Noche tras la llovizna

Vi a la luna husmeando desde los nubarrones que se levantaban al norte. Brillantes cubetas de agua limpia se disponían a llorar sobre nuestras cabezas. Tormenta de luz, de agua bañada en luna, de algodón de noche preñado de lluvia.
Pero el viento se llevó tempestades, y el llanto se detuvo luego de amenazar con sus gotas más avezadas.
Las nubes a contraluz se disiparon, se reabsorbieron en la noche, se retiraron en silencio y quedó sola la luna con su brillo. Las estrellas recomenzaron el barullo y los grillos trasnochados acompañaron ese titilar con sus alitas de campana afinadas en algún tono universal.
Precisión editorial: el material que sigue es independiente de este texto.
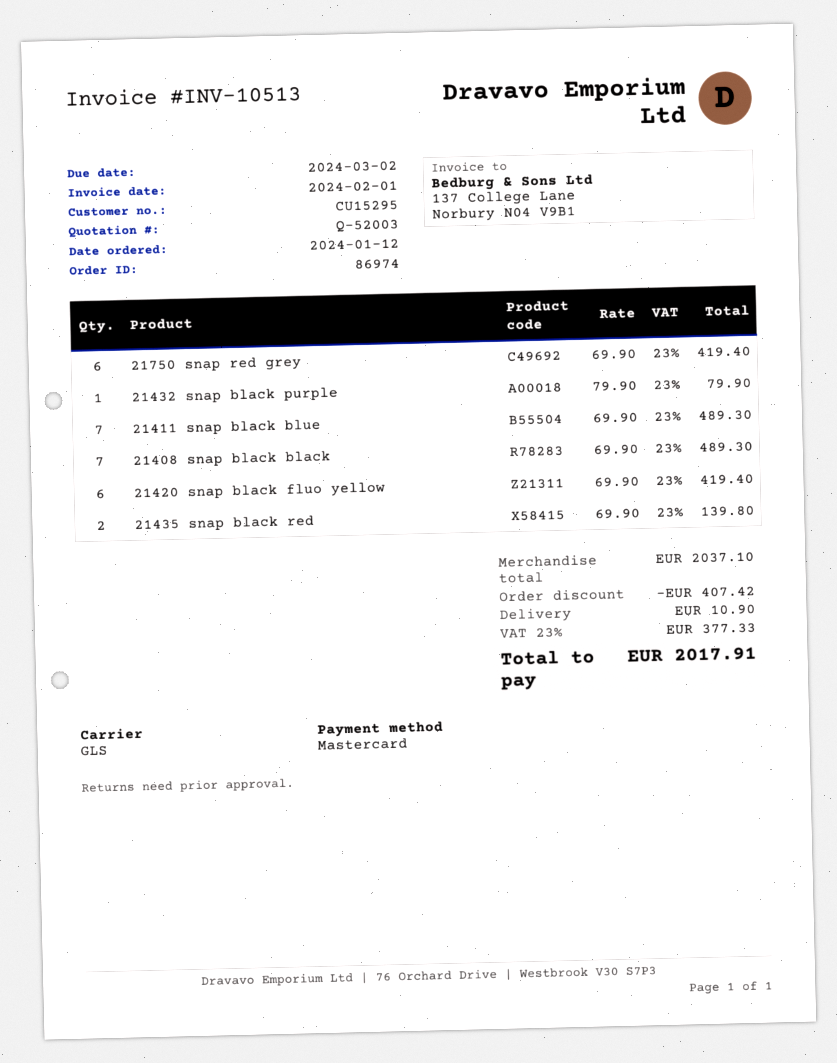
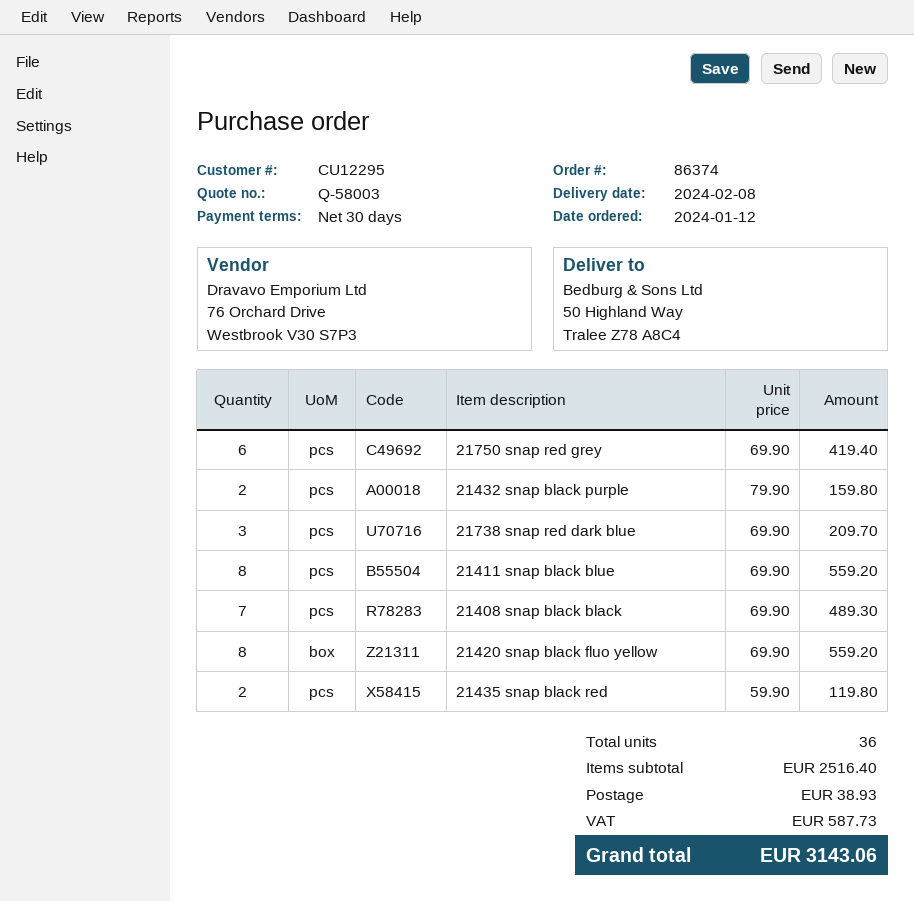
quote number: Q-52003 -> Q-58003
order number: 86974 -> 86374
customer number: CU15295 -> CU12295
21432 snap black purple: 1 x 79.90 = 79.90 -> 2 x 79.90 = 159.80
21411 snap black blue: 7 x 69.90 = 489.30 -> 8 x 69.90 = 559.20
21420 snap black fluo yellow: 6 x 69.90 = 419.40 -> 8 x 69.90 = 559.20
21435 snap black red: 2 x 69.90 = 139.80 -> 2 x 59.90 = 119.80
21738 snap red dark blue: none -> 3 x 69.90 = 209.70
subtotal: 2037.10 -> 2516.40
discount: 407.42 -> none
shipping: 10.90 -> 38.93
tax: 377.33 -> 587.73
total: 2017.91 -> 3143.06

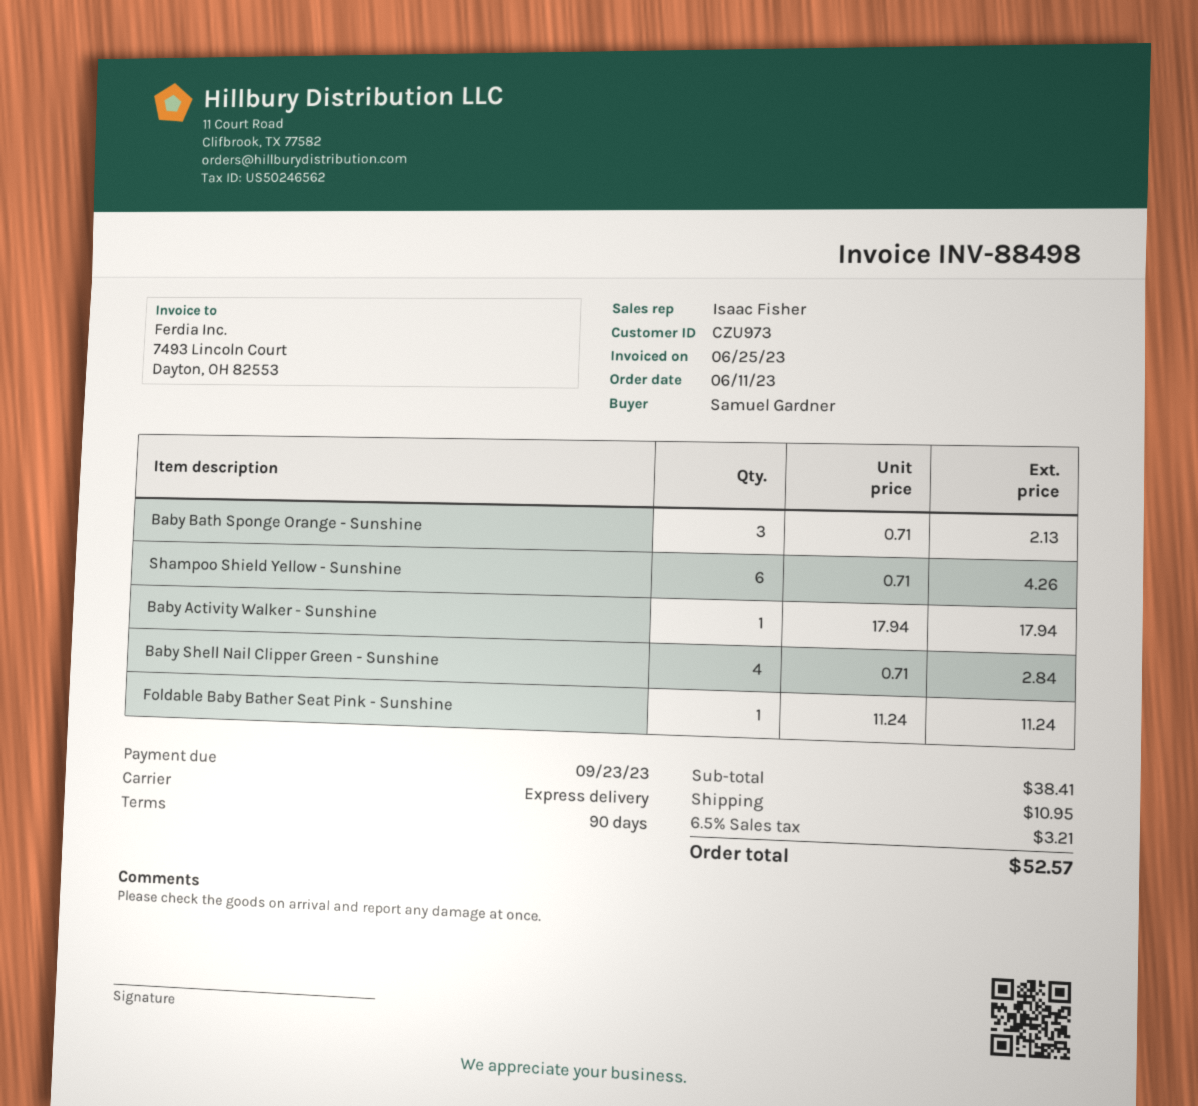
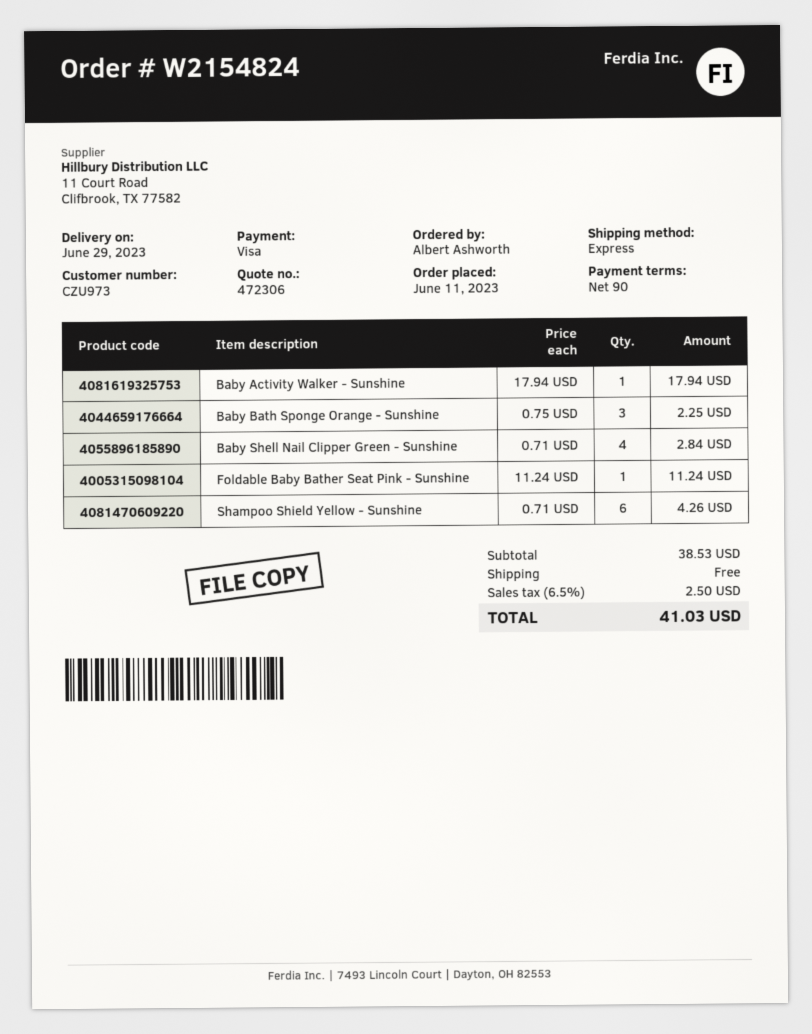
ordered by: Samuel Gardner -> Albert Ashworth
Baby Bath Sponge Orange - Sunshine: 3 x 0.71 = 2.13 -> 3 x 0.75 = 2.25
subtotal: 38.41 -> 38.53
shipping: 10.95 -> 0.00
tax: 6.5% = 3.21 -> 6.5% = 2.50
total: 52.57 -> 41.03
El olor a granizo se desvaneció, las pocas gotas que llegaron a caer, a esta altura de la noche eran perfume en la tierra húmeda ya sin sed. Las yerbas, a penas cuajando rocíos, se sumaron al escándalo aromático mientras una legión de amantes sin saberlo llenaban el ambiente de todo ese olor imperceptible que se destila de tanta sensación.
Polillas y libélulas eran parte de una danza iracunda e invisible que tenía como escenario el ras del suelo y los primeros metros de la noche pues los desventurados bailarines que en el frenesí buscaban mayor altura eran devorados por los danzantes mayores; esos implacables protagonistas nocturnos de alas membranosas y voces inaudibles.
La noche nunca está quieta, y tras la amenaza de aguacero, quedó la luz selenita enloqueciendo al mundo irónicamente relajado en sus excesos desatormentados.